Performance can also be improved through richer client-side application caching, pre-fetching or asynchronous request models. This is particularly important for improving high-bandwidth applications such as video.  

Adaptive bit rate has proven effective in delivering a seamless video streaming experience by adjusting bitrate based on the user’s available bandwidth. Client-side caching of HTTP chunks (e.g. in two-second fragments) can also improve the perceived user experience. Performance can be further improved by leveraging multiple CDNs and ensuring seamless failover between them.

DRM issues can impact video performance. For instance, license acquisition can delay video playback.

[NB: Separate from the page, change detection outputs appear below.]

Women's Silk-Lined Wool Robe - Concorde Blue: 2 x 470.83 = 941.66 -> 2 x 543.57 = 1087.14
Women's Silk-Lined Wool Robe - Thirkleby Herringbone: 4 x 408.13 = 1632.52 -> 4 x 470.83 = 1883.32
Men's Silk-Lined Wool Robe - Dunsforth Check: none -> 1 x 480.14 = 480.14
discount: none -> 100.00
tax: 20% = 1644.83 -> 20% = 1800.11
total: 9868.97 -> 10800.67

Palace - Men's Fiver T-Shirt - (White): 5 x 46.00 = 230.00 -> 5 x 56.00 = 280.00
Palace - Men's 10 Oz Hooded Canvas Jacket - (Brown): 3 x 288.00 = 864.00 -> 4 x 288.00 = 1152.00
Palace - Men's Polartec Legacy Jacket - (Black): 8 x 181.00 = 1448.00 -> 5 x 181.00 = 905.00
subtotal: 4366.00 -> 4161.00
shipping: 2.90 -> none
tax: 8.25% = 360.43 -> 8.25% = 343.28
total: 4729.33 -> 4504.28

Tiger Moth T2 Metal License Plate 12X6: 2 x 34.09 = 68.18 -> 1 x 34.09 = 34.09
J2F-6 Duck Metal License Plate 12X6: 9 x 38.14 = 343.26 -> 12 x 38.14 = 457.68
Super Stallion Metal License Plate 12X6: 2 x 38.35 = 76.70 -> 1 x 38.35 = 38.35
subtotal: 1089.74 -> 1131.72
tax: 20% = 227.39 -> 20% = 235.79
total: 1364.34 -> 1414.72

This can be addressed by keeping the beginning of a video unencrypted and allowing playback to start quickly while a license request for the full content is acquired in the background. DRM performance issues can also be mitigated by extending the license window and/or caching licenses on the device. 

Scalability

Planning for tomorrow’s demand, today, will help guide investments in an infrastructure that grows as your business grows.

Infrastructure should be purposefully designed with those architecture demands in mind in order to reduce scaling challenges. To that end, applications that leverage modular API calls for individual application components will bring a much higher degree of scalability to a growing service.

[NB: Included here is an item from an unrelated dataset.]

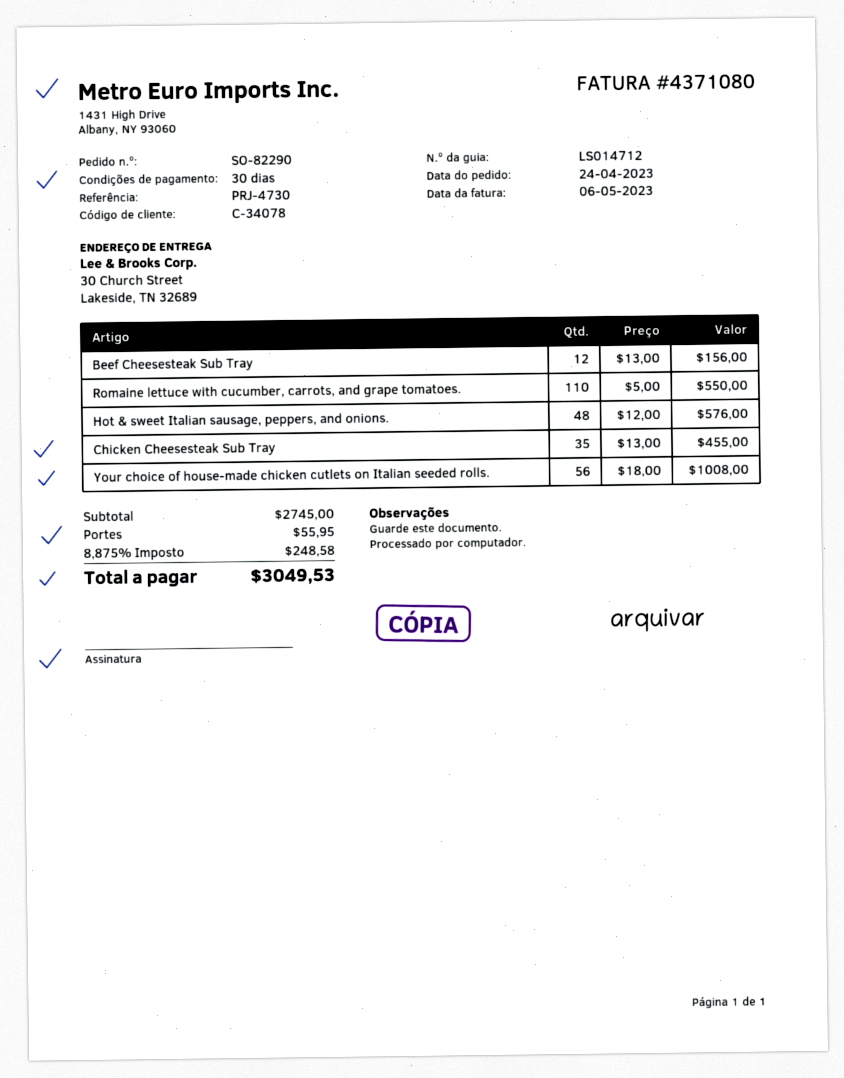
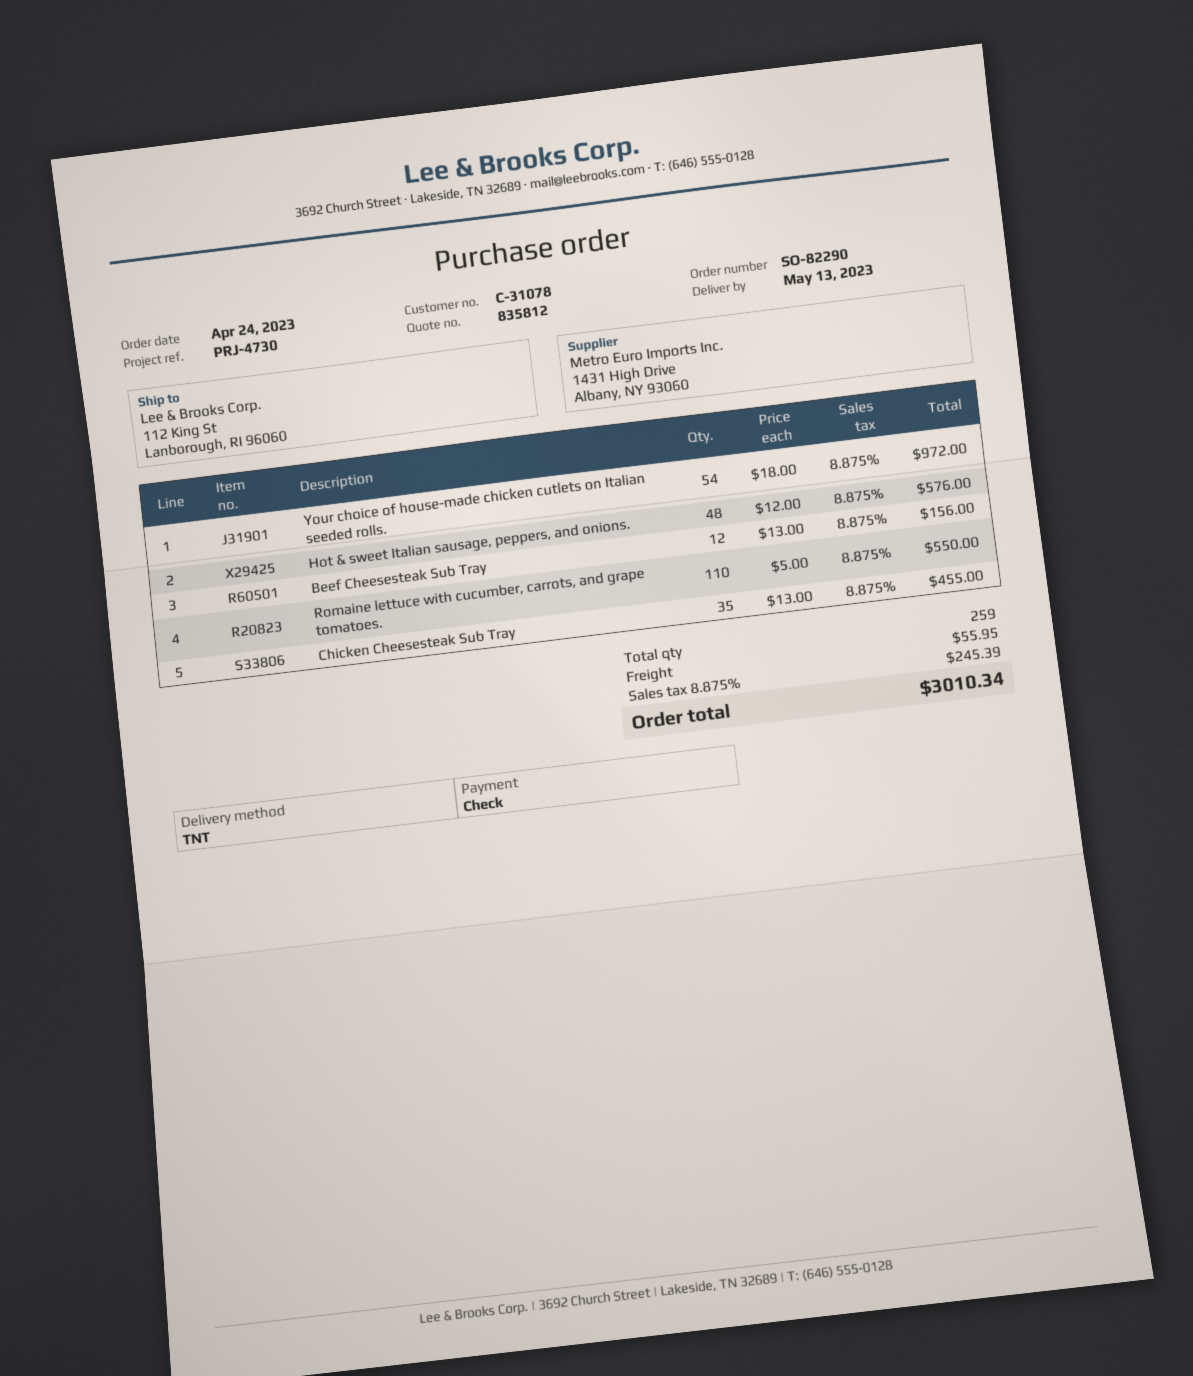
customer number: C-34078 -> C-31078
ship to: 30 Church Street, Lakeside, TN 32689 -> 112 King St, Lanborough, RI 96060
Your choice of house-made chicken cutlets on Italian seeded rolls.: 56 x 18.00 = 1008.00 -> 54 x 18.00 = 972.00
tax: 8.875% = 248.58 -> 8.875% = 245.39
total: 3049.53 -> 3010.34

Video storage scalability also needs to be addressed, especially in the context of adaptive bitrate. Just-in-time packaging can deliver the appropriate formats and DRM while avoiding storage of unique copies for every bit rate and license supported. The affordability of real-time packaging equipment has reached a level where the storage tradeoffs are worth serious consideration. Some providers might opt to take advantage of content factory cloud solutions, which provide similar functionality without requiring an upfront investment in encoding and storage infrastructure.

Finally, it’s important to ensure your CDN provider can support the delivery of high bitrate video content at scale.

Reliability

It is most important for an application to appear responsive and not hang during use. To accomplish this, an architecture’s components must be highly reliable, both individually and collectively. In the cases where that is not feasible, there are techniques that can help achieve the appearance of reliability.

For example, if an application component cannot respond in time (e.g. displays slightly stale user comments), this is a better experience than impacting page load time. From the user’s perspective, the application appears functional, not hanging or displaying error messages.

Media companies should accept that no component of a complex system is truly 100 percent available, and design for the failure of individual components. The use of virtualization and cloud platforms allow for an operator to build a system that is redundant against individual and even datacenter level failures, while still remaining cost effective.

Conclusion

There is no one-size-fits-all approach to designing application architectures. Every application or service will be different in terms of user base, volume and type of content, goals for growth and more. While every company will ultimately have a different approach, achieving high performance, scalability and reliability should always be a high priority. 

Only then can organizations effectively develop digital architectures to best fit unique performance and scalability needs to greatly improve offerings and better position for future demand and success.